From the line containing "Batata frita palito" to the last line of the listing, transcribe exactly and add nothing else; keep both ends and omit pictures.

<<<<

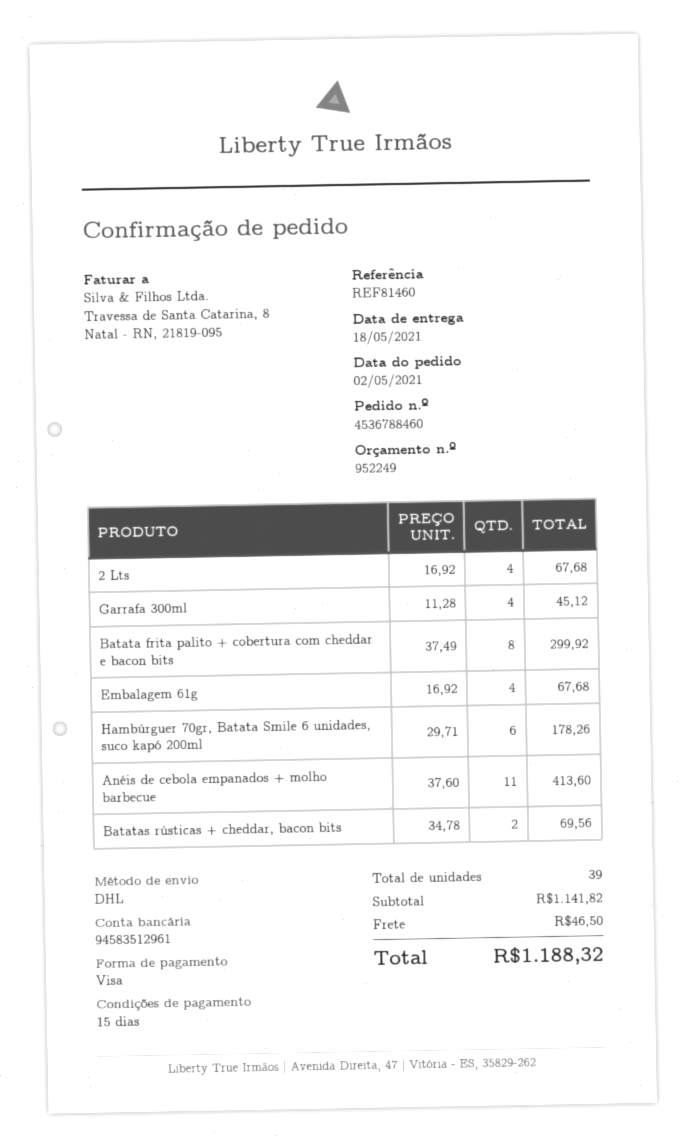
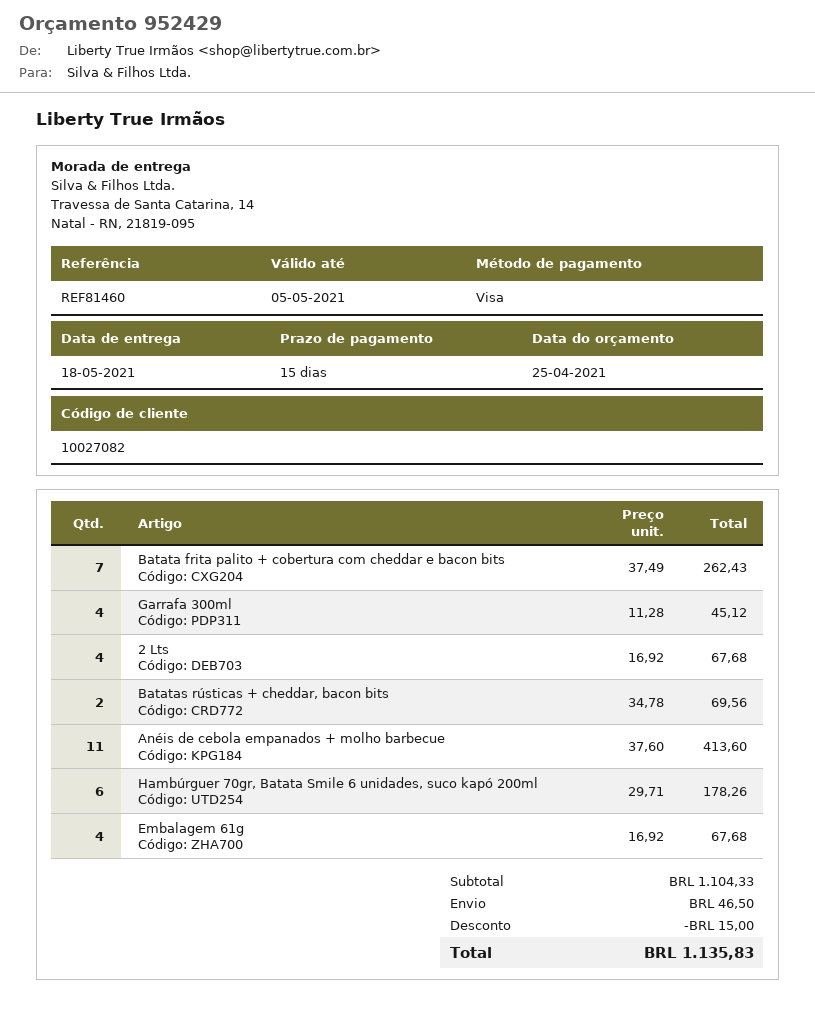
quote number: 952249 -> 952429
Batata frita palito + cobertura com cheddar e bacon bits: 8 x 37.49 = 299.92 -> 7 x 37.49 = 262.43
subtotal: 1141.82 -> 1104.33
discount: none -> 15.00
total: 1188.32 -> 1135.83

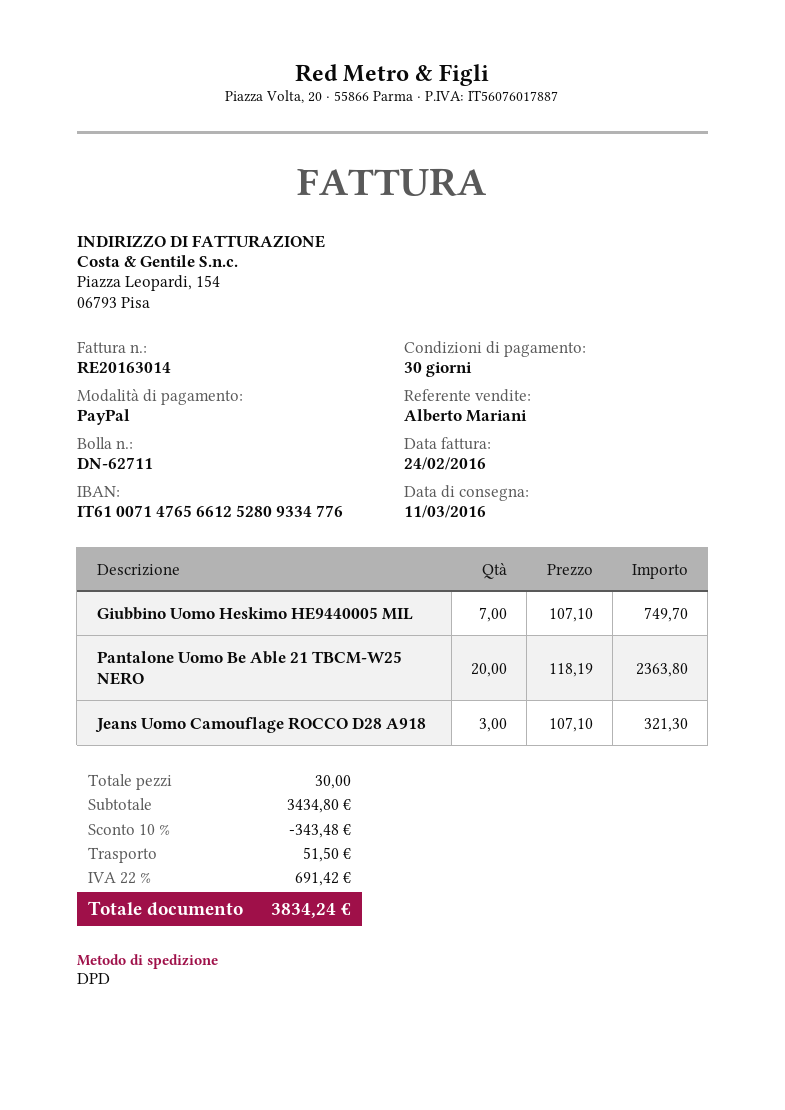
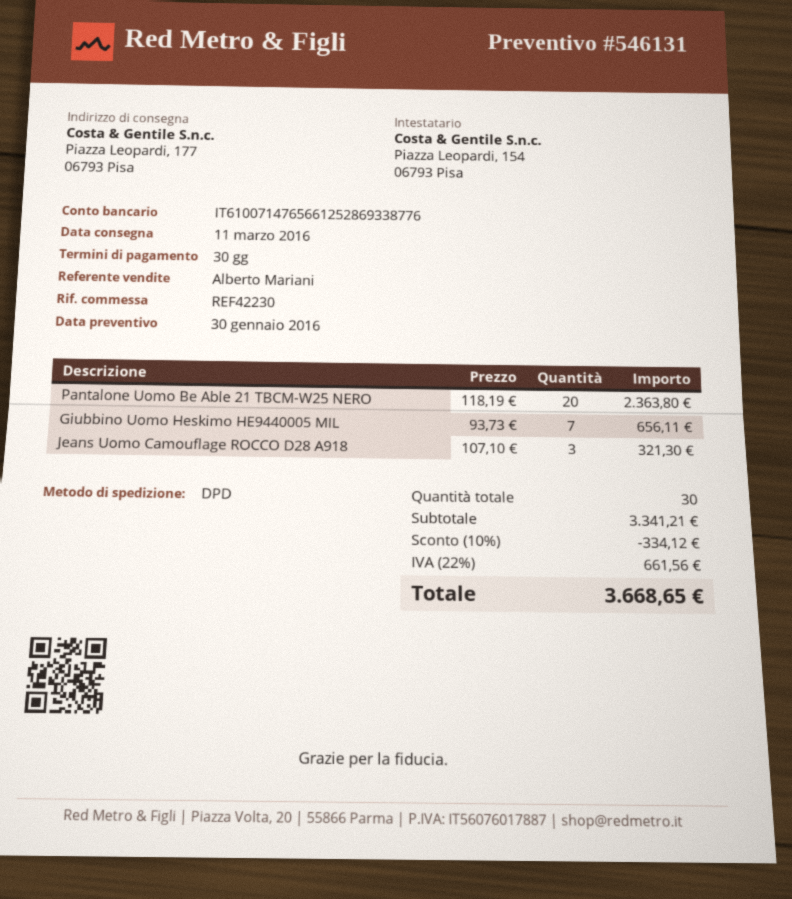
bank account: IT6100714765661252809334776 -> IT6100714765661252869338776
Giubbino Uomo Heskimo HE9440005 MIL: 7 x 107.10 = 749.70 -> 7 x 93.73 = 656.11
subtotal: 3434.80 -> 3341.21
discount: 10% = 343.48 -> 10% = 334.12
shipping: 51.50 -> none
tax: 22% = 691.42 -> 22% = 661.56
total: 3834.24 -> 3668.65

>>>>

ANSWER TO THIS TASK:
Batata frita palito + cobertura com cheddar e bacon bits: 8 x 37.49 = 299.92 -> 7 x 37.49 = 262.43
subtotal: 1141.82 -> 1104.33
discount: none -> 15.00
total: 1188.32 -> 1135.83

bank account: IT6100714765661252809334776 -> IT6100714765661252869338776
Giubbino Uomo Heskimo HE9440005 MIL: 7 x 107.10 = 749.70 -> 7 x 93.73 = 656.11
subtotal: 3434.80 -> 3341.21
discount: 10% = 343.48 -> 10% = 334.12
shipping: 51.50 -> none
tax: 22% = 691.42 -> 22% = 661.56
total: 3834.24 -> 3668.65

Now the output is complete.